Facebook also provides a way to create custom conversion tracking without the extra standard events, using URL matching. To be honest, I prefer the idea of Custom Conversions, because it means that you don't have to do anything to your website beyond adding the regular PageView Pixel code. All the specifics are done in the Facebook Ad Manager, just like just about every other retargeting platform. 

However, there are two big issues with Custom Conversions:

  1. You can only have 20 of them
  2. They can never be changed or deleted

Those are pretty significant! So, choose wisely and use them when the types of standard events don't meet your needs or if it would be too hard to use them to capture the conversion. You are also allowed to use both, so you don't need to worry about overlap.

Here is what the Custom Conversion dialog looks like:

The dialog for creating a Custom Conversion for the Facebook Pixel

The dialog for creating a Custom Conversion for the Facebook Pixel

 

Adding The Facebook Pixel to Your Website

The Facebook Pixel code just needs to be added in the <head> section of each page. You likely already have some tracking code added for Google Analytics, so you can just add this code after that.

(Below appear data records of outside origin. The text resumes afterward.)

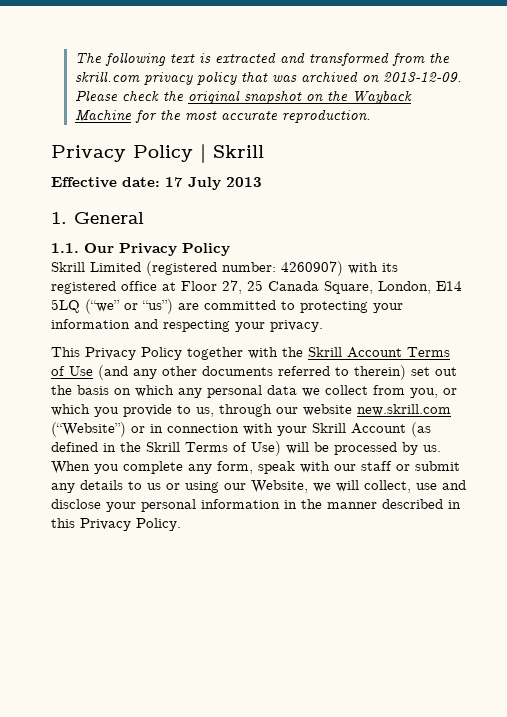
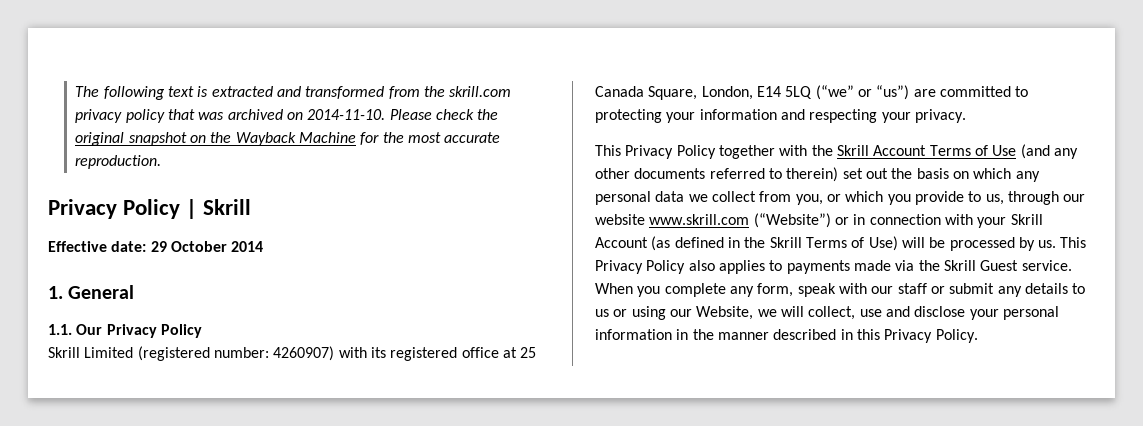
[382,72,462,82] 2013-12-09. -> [307,109,386,120] 2014-11-10.
[165,177,262,190] 17 July 2013 -> [150,241,264,252] 29 October 2014
[181,280,242,294] Floor 27, -> (517, 352) none
[357,404,451,416] new.skrill.com -> [649,214,750,225] www.skrill.com
(441, 448) none -> [1060,237,1087,248] [595,260,1072,274] This Privacy Policy also applies to payments made via the Skrill Guest service.

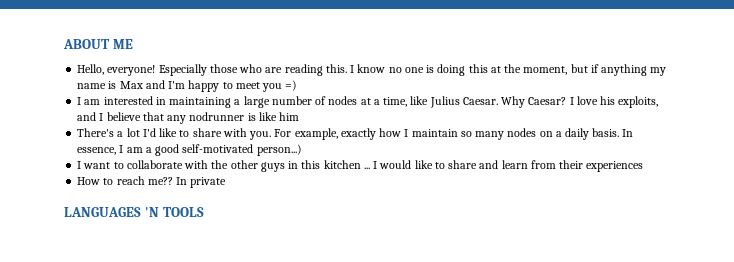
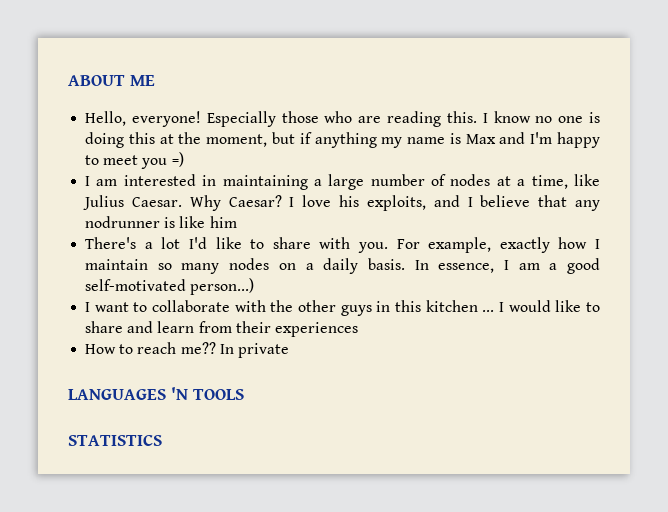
(204, 212) none -> [68,435,162,446] // STATISTICS

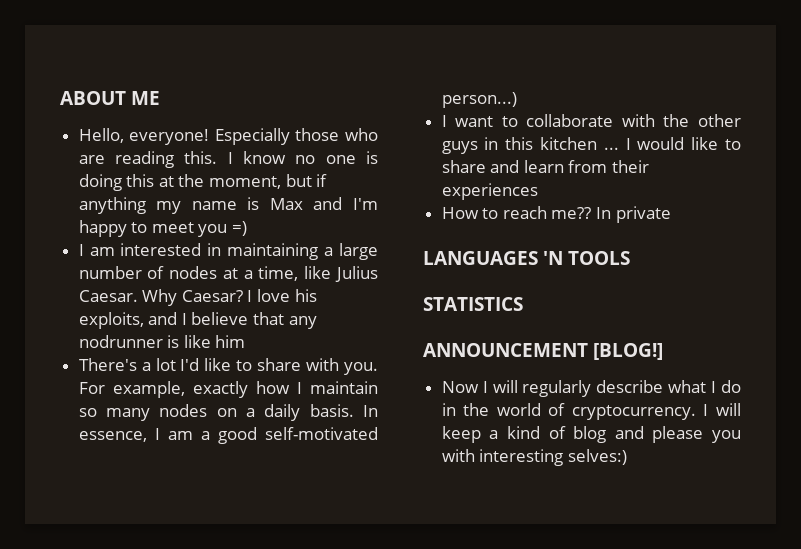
(162, 440) none -> [423,343,663,360] [441,380,741,397] [441,403,741,420] [441,426,741,443] [441,449,627,466] // ANNOUNCEMENT [BLOG!] // Now I will regularly describe what I do in the world of cryptocurrency. I will keep a kind of blog and please you with interesting selves:)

You can also click the Email Pixel Code button and send it to your web team to add. Be sure to tell them where you want the standard events to be used.

Or, you can use the Google Tag Manager to quickly and easily add it. Facebook provides a great guide for this. The most important thing to remember is that you need to set each standard event tag to fire after the PageView code tag using Tag Sequencing.

 

Testing the Facebook Pixel 

Once you have your Facebook Pixel code installed on your website, you should test it. There are three ways to do this, each explained below.

Using the Facebook Ads Manager

After users visit pages on your website where the Facebook Pixel is loaded, Facebook will begin to show life in the Ads Manager. Go back to the Tools -> Pixels option the menu, and you should see something like this on the right side. The Green circle with Active means that the pixel is firing somewhere.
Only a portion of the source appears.